-- Material for this task --
__________________________________________________

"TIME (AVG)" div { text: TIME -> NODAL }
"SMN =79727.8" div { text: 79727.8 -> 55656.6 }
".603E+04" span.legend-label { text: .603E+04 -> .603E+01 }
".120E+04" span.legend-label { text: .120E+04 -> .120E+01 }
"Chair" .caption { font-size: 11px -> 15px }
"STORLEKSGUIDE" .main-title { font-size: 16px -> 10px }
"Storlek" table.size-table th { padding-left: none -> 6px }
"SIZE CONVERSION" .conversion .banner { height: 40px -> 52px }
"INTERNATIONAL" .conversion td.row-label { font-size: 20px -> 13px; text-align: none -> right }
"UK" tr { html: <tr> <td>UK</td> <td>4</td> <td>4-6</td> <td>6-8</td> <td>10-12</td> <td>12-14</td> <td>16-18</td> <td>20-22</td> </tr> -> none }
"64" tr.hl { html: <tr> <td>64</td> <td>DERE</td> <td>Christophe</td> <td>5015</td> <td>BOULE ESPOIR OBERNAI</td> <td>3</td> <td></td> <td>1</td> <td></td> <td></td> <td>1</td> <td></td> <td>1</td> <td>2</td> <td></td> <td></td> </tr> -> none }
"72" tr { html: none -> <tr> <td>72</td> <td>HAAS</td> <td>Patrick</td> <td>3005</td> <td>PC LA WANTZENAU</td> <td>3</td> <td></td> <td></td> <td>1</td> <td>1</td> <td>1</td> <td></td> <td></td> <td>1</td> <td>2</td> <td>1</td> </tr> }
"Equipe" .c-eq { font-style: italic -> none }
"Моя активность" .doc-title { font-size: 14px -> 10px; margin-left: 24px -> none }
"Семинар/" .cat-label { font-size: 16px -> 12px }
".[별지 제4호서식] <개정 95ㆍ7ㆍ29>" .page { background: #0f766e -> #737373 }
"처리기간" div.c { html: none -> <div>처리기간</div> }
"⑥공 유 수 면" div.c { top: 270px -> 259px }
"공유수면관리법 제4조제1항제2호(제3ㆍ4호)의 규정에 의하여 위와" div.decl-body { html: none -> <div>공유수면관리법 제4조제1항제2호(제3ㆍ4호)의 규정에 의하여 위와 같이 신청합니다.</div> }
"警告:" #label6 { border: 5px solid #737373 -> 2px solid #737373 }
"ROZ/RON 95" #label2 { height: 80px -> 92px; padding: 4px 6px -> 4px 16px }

__________________________________________________

-- Task brief --
When a line among the entries contains "left", pull that line out.

-- Answer box --
"Storlek" table.size-table th { padding-left: none -> 6px }
"Моя активность" .doc-title { font-size: 14px -> 10px; margin-left: 24px -> none }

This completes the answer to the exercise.